THE PROBLEM ->
Count the lines below that contain "size". Give only the number.
(DATA TO PROCESS)
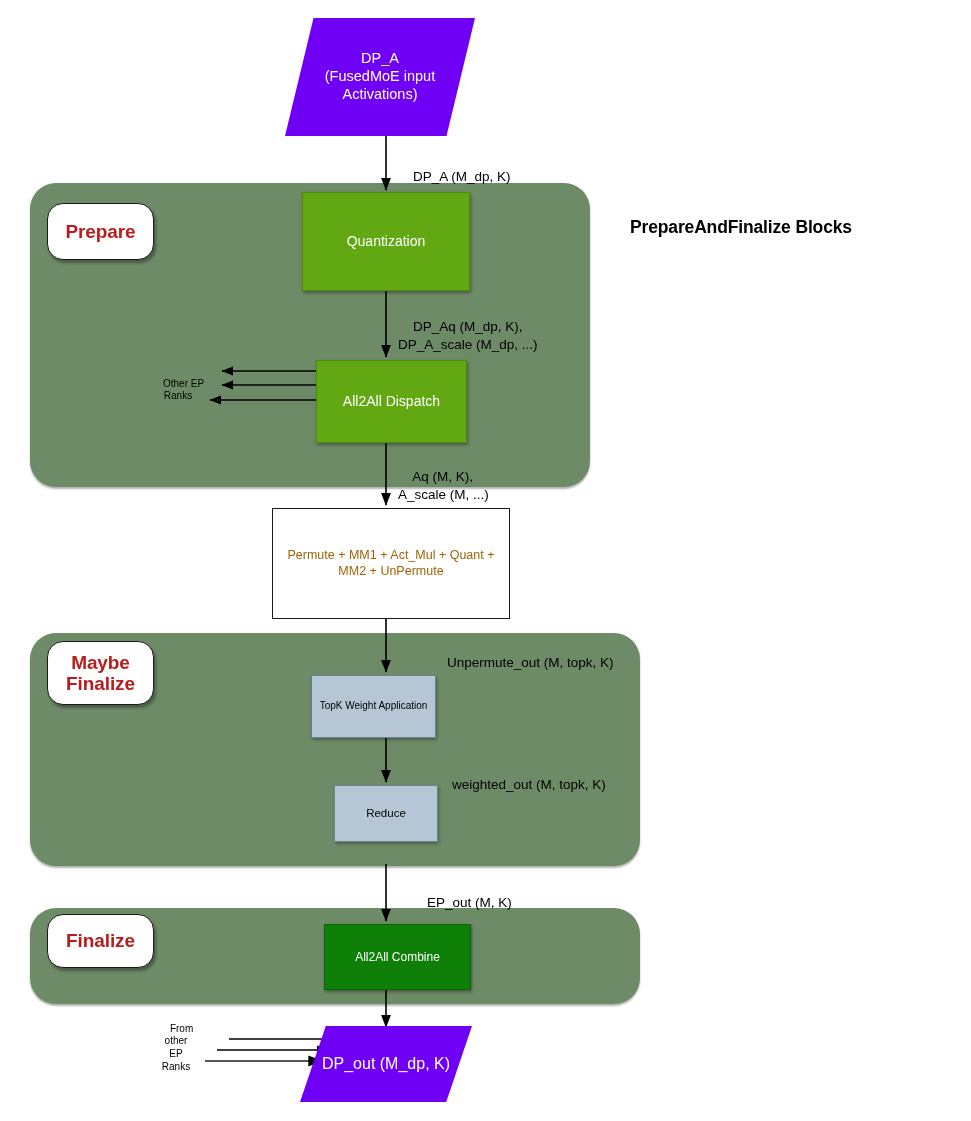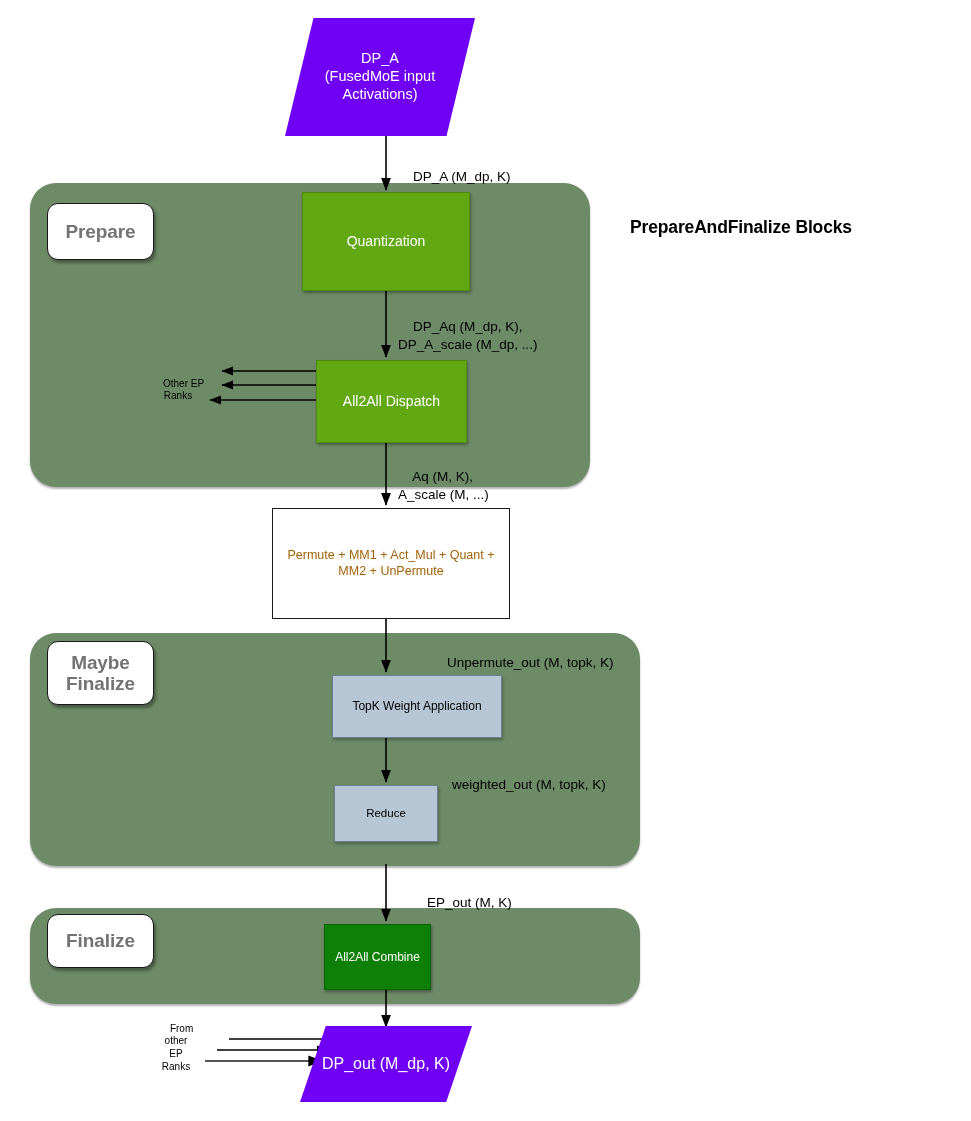--- a/index.html
+++ b/index.html
@@ -33,14 +33,14 @@
     position: absolute;
     background: #ffffff;
     border: 1.5px solid #1a1a1a;
-    border-radius: 11px;
+    border-radius: 16px;
     box-shadow: 2px 3px 3px rgba(0,0,0,0.35);
     display: flex;
     align-items: center;
     justify-content: center;
     text-align: center;
     font-weight: bold;
-    color: #737373;
+    color: #b91c1c;
     line-height: 1.12;
     letter-spacing: -0.1px;
   }

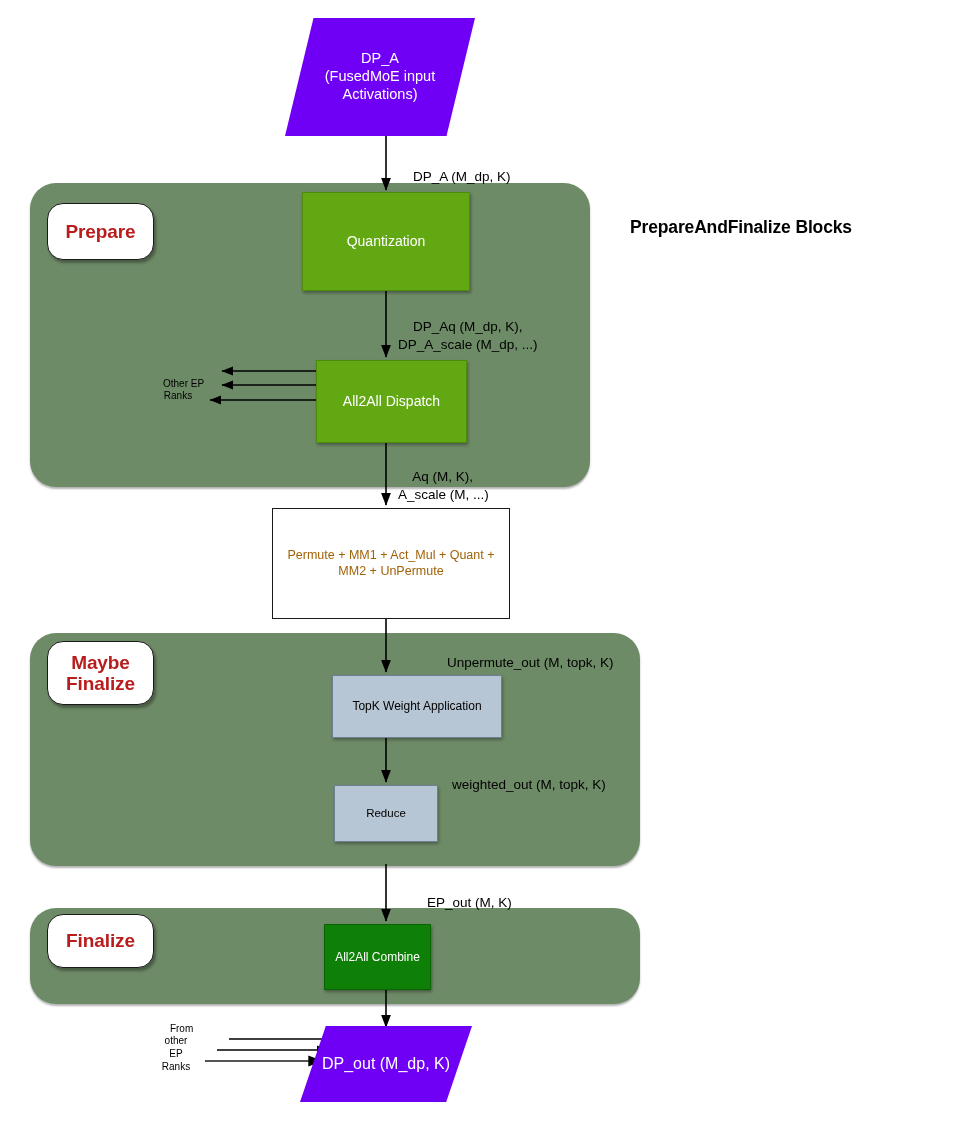--- a/index.html
+++ b/index.html
@@ -209,7 +209,7 @@
 MM2 + UnPermute</span>
   </div>
 
-  <div class="block block-blue" style="left:311px; top:675px; width:170px; height:63px; font-size:12px;margin-left:21px;">
+  <div class="block block-blue" style="left:311px; top:675px; width:125px; height:63px; font-size:10px;">
     <span>TopK Weight Application</span>
   </div>
 

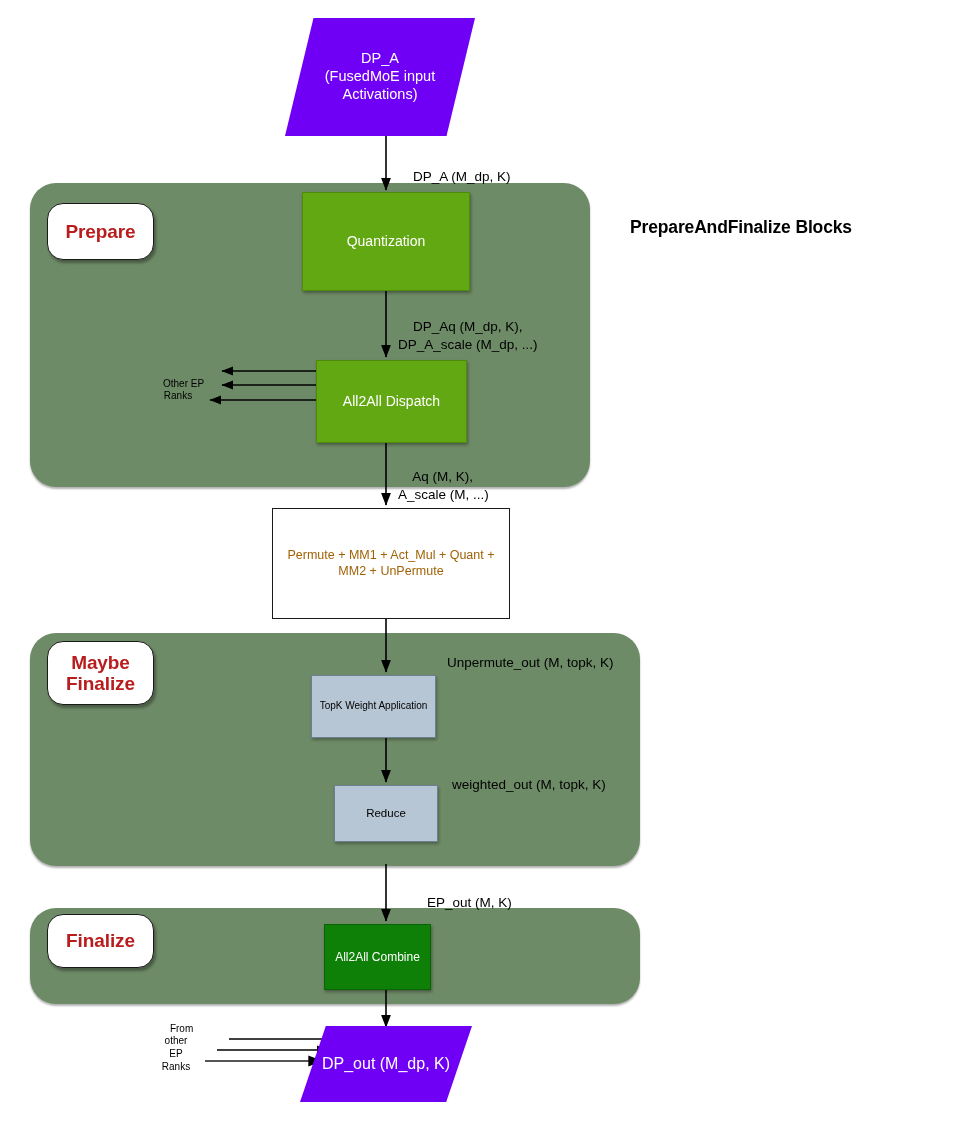--- a/index.html
+++ b/index.html
@@ -217,7 +217,7 @@
     <span>Reduce</span>
   </div>
 
-  <div class="block block-darkgreen" style="left:324px; top:924px; width:107px; height:66px; font-size:12px;">
+  <div class="block block-darkgreen" style="left:324px; top:924px; width:147px; height:66px; font-size:12px;">
     <span>All2All Combine</span>
   </div>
(End DATA TO PROCESS)
ANSWER BOX ->
4